PROBLEM STATEMENT: Set down, word for word, only the lines from the start of the records through the line bearing "-390,7 +390,7 @@"; include no pictures.

○ ○ ○

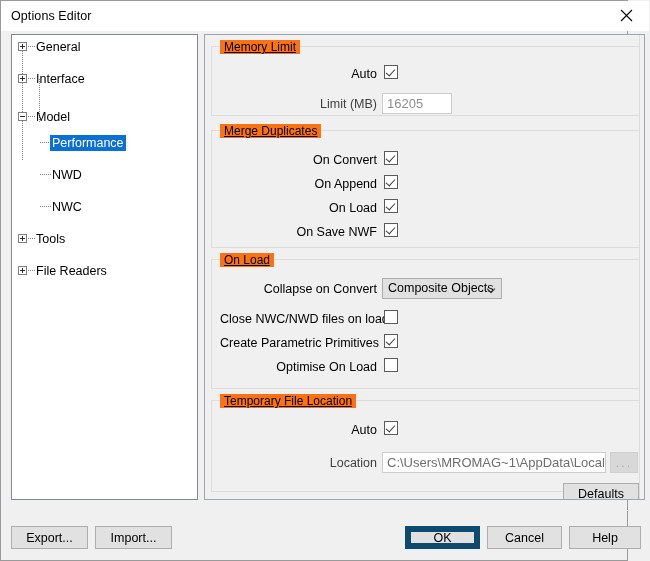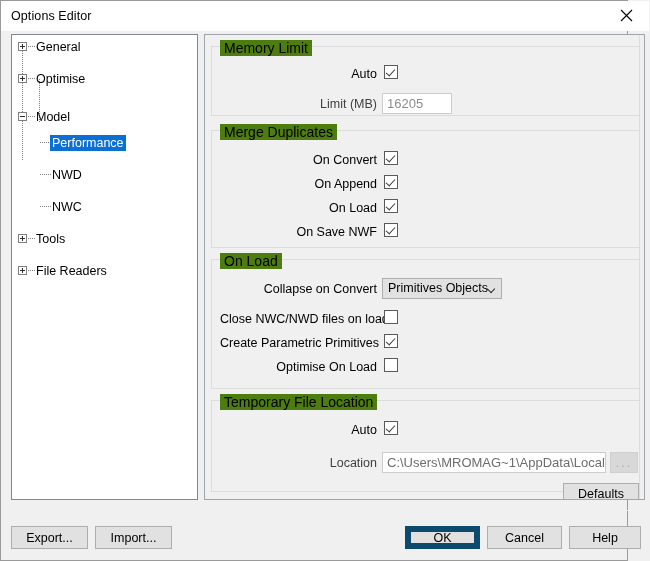--- a/index.html
+++ b/index.html
@@ -170,11 +170,12 @@
     position: absolute;
     top: -7px;
     left: 8px;
-    background: #4d7c0f;
+    background: #f97316;
     padding: 0 4px;
-    font-size: 14px;
+    font-size: 12px;
     color: #000;
     white-space: nowrap;
+    text-decoration: underline;
   }
   .row-label {
     position: absolute;

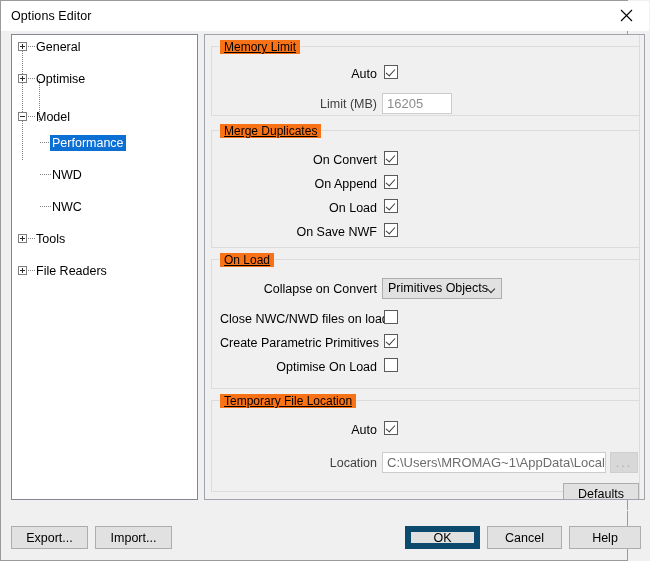--- a/index.html
+++ b/index.html
@@ -317,7 +317,7 @@
       <div class="tree-row" style="top:16px;">
         <div class="expander plus" style="left:6px;"></div>
         <div class="dots-h" style="left:16px; width:7px;"></div>
-        <div class="lbl" style="left:22px;">Optimise</div>
+        <div class="lbl" style="left:22px;">Interface</div>
       </div>
 
       <div class="tree-row" style="top:38px;">

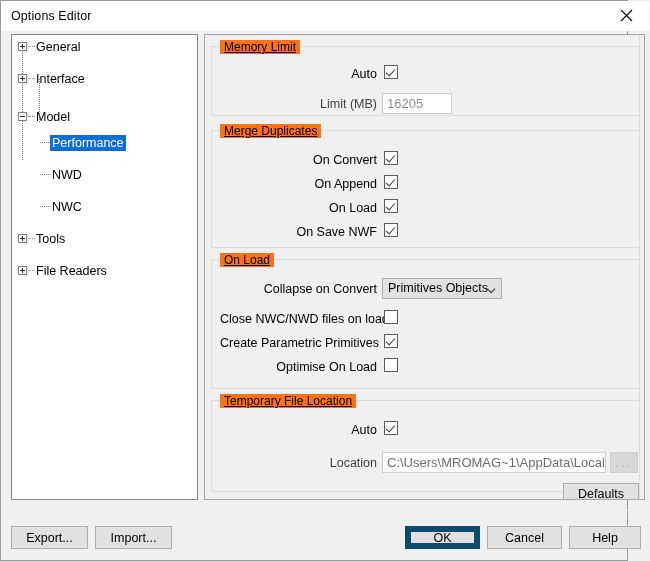--- a/index.html
+++ b/index.html
@@ -390,7 +390,7 @@
 
         <div class="row-label" style="left:10px; top:22px; width:155px;">Collapse on Convert</div>
         <div class="combo" style="left:170px; top:18px; width:120px; height:21px;">
-          <span>Primitives Objects</span>
+          <span>Composite Objects</span>
           <span class="chev"></span>
         </div>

○ ○ ○

PROBLEM SOLUTION:
--- a/index.html
+++ b/index.html
@@ -170,11 +170,12 @@
     position: absolute;
     top: -7px;
     left: 8px;
-    background: #4d7c0f;
+    background: #f97316;
     padding: 0 4px;
-    font-size: 14px;
+    font-size: 12px;
     color: #000;
     white-space: nowrap;
+    text-decoration: underline;
   }
   .row-label {
     position: absolute;

--- a/index.html
+++ b/index.html
@@ -317,7 +317,7 @@
       <div class="tree-row" style="top:16px;">
         <div class="expander plus" style="left:6px;"></div>
         <div class="dots-h" style="left:16px; width:7px;"></div>
-        <div class="lbl" style="left:22px;">Optimise</div>
+        <div class="lbl" style="left:22px;">Interface</div>
       </div>
 
       <div class="tree-row" style="top:38px;">

--- a/index.html
+++ b/index.html
@@ -390,7 +390,7 @@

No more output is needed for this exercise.